**Available data**
*** Begin section ***
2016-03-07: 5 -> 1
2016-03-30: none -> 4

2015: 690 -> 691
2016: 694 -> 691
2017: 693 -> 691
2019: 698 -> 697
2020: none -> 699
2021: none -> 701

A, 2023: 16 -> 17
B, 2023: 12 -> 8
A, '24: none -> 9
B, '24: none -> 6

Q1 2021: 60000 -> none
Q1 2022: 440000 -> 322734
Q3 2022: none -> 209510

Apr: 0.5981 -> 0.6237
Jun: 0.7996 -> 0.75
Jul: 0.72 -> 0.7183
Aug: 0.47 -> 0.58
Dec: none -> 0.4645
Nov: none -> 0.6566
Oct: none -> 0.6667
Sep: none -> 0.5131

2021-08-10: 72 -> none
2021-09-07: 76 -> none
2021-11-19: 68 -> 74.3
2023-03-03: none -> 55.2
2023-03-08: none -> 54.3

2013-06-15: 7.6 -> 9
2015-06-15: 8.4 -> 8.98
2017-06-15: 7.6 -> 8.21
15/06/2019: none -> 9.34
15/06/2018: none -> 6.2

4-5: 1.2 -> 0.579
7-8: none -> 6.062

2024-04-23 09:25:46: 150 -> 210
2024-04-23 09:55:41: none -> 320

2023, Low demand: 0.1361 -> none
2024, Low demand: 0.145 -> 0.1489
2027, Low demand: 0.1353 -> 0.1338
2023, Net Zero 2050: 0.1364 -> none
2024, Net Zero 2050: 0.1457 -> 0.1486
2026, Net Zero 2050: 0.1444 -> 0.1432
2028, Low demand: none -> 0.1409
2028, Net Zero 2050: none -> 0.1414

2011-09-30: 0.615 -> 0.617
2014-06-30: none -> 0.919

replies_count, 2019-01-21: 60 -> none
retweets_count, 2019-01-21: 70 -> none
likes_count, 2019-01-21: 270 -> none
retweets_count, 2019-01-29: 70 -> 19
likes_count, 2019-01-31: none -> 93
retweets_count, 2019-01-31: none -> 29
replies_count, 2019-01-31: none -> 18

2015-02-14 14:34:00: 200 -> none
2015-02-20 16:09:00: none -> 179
*** End section ***
**Task requirements**
Look through the material and copy each line that has "Zero".

**Response**
2023, Net Zero 2050: 0.1364 -> none
2024, Net Zero 2050: 0.1457 -> 0.1486
2026, Net Zero 2050: 0.1444 -> 0.1432
2028, Net Zero 2050: none -> 0.1414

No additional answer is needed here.